TASK DIRECTIONS >>
All records, minus the pictures: write them out exactly.

(Before-and-after page screenshots)
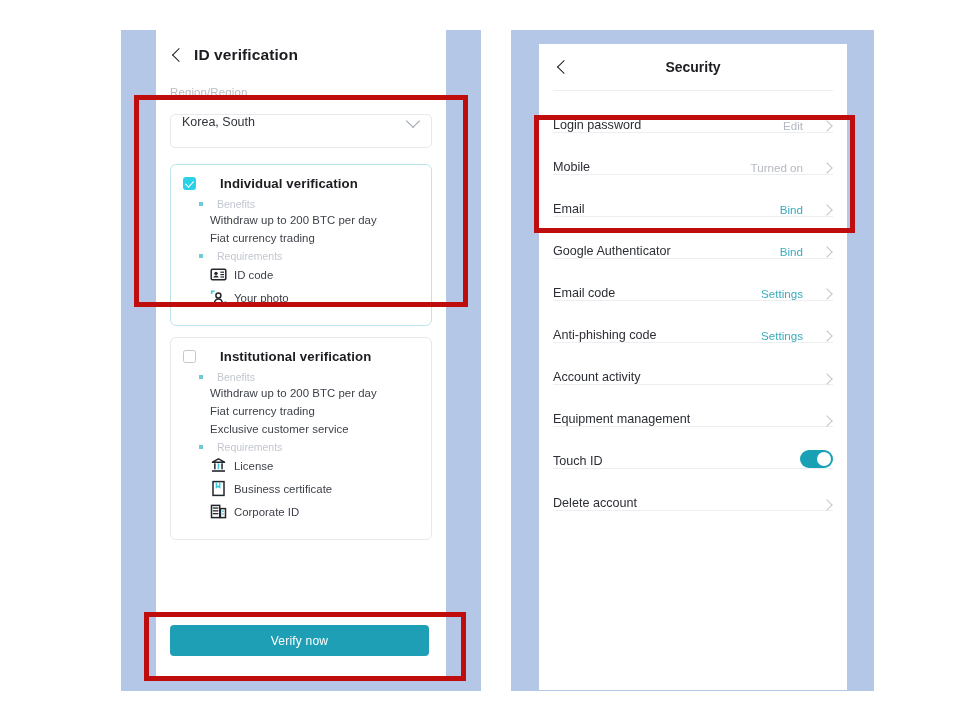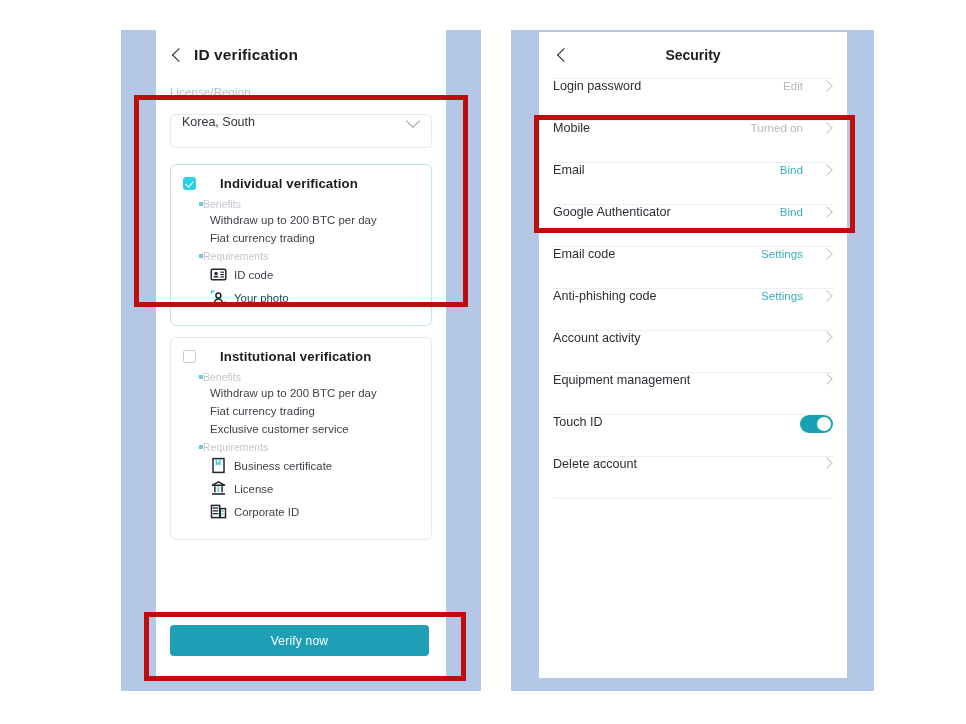"Security" #screen-right { top: 32px -> 44px }
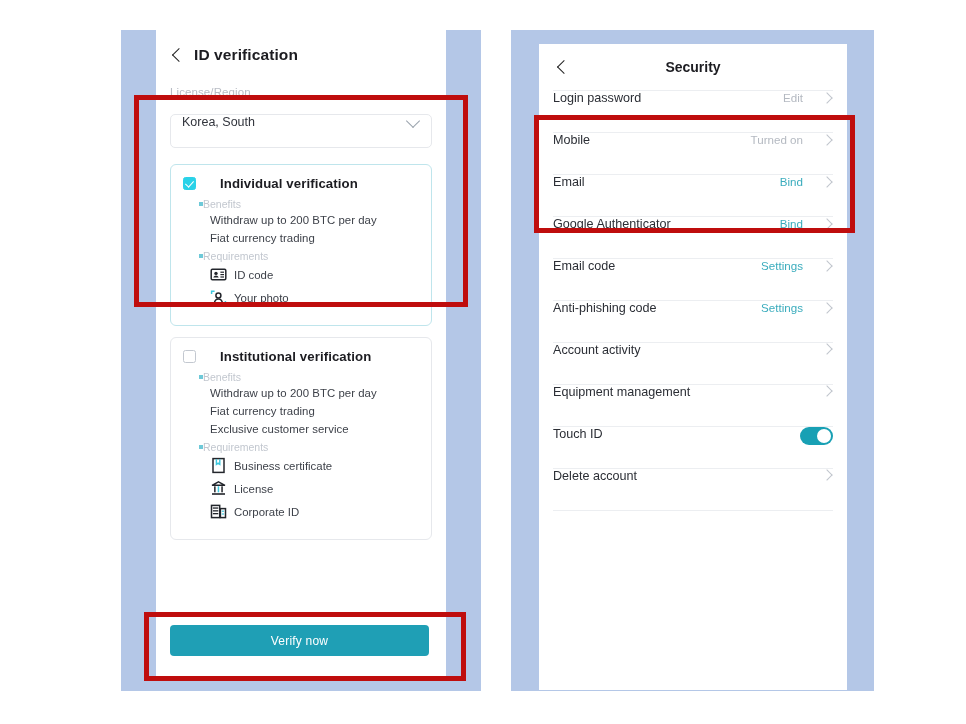"License/Region" div.field-label { text: License/Region -> Region/Region }
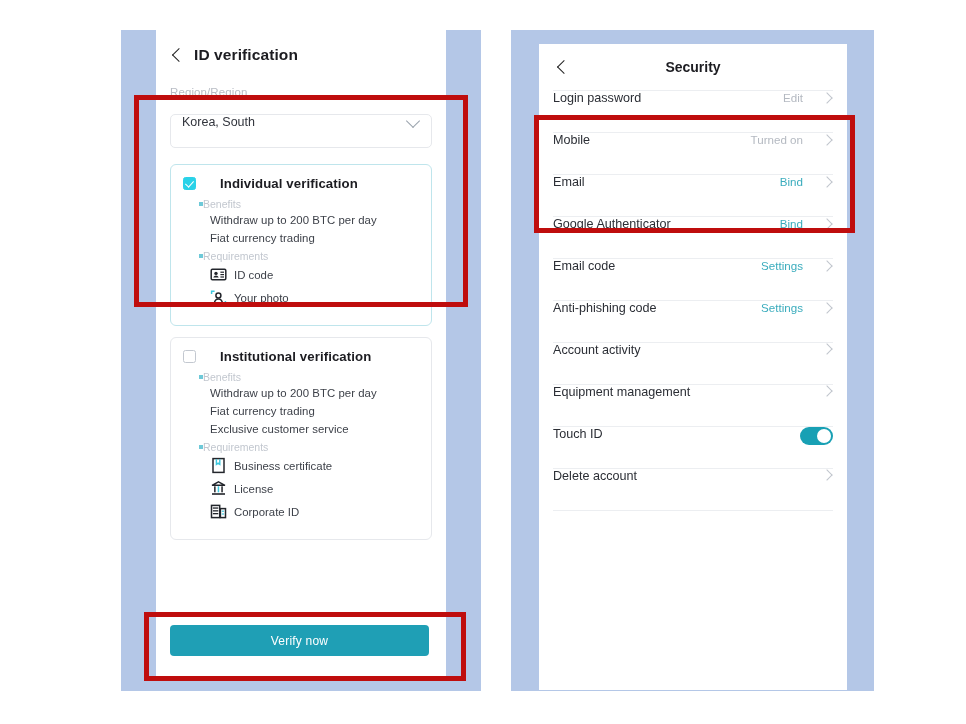"Login password" .sec-row { align-items: flex-start -> flex-end }
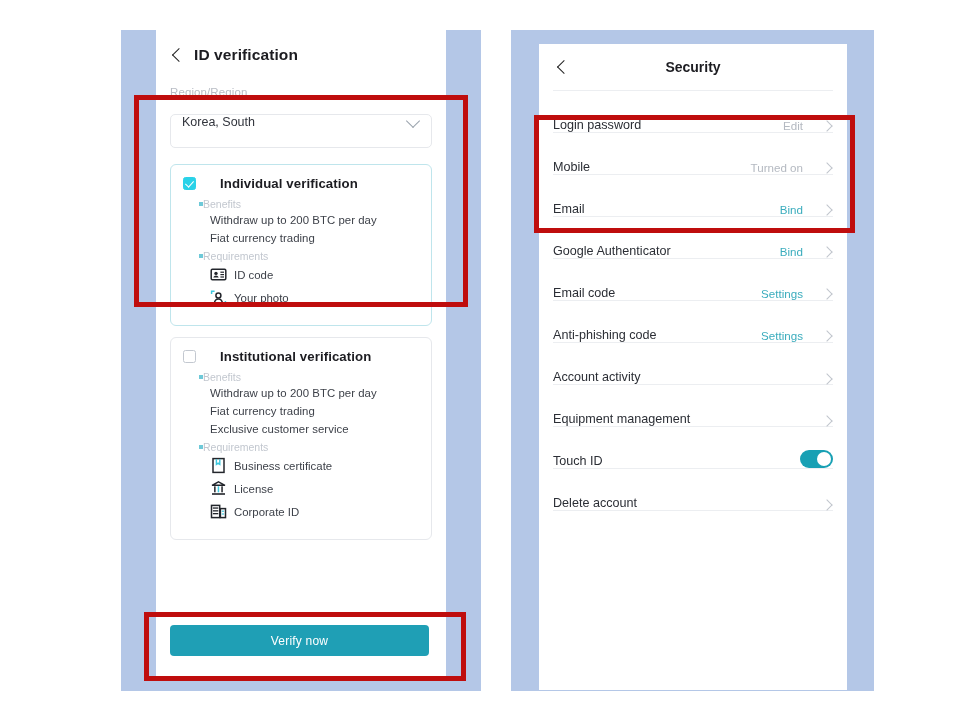"Benefits" .grp-label { gap: 0 -> 14px }
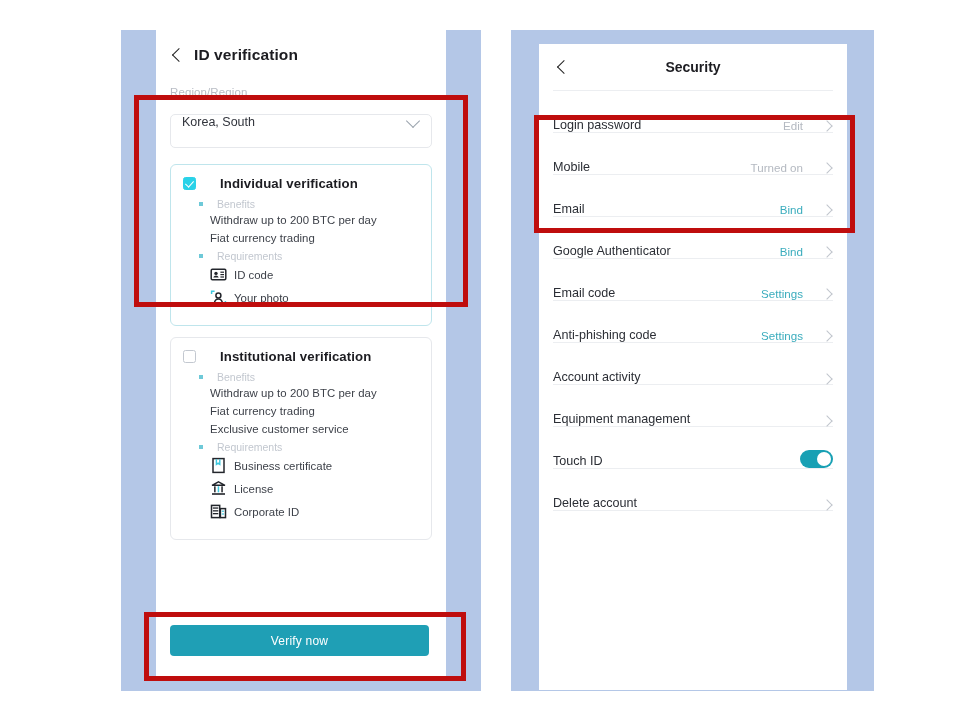"Business certificate" div.req-row { order: before "License" -> after "License" }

RESULT OF THIS TASK >>
"Security" #screen-right { top: 32px -> 44px }
"License/Region" div.field-label { text: License/Region -> Region/Region }
"Login password" .sec-row { align-items: flex-start -> flex-end }
"Benefits" .grp-label { gap: 0 -> 14px }
"Business certificate" div.req-row { order: before "License" -> after "License" }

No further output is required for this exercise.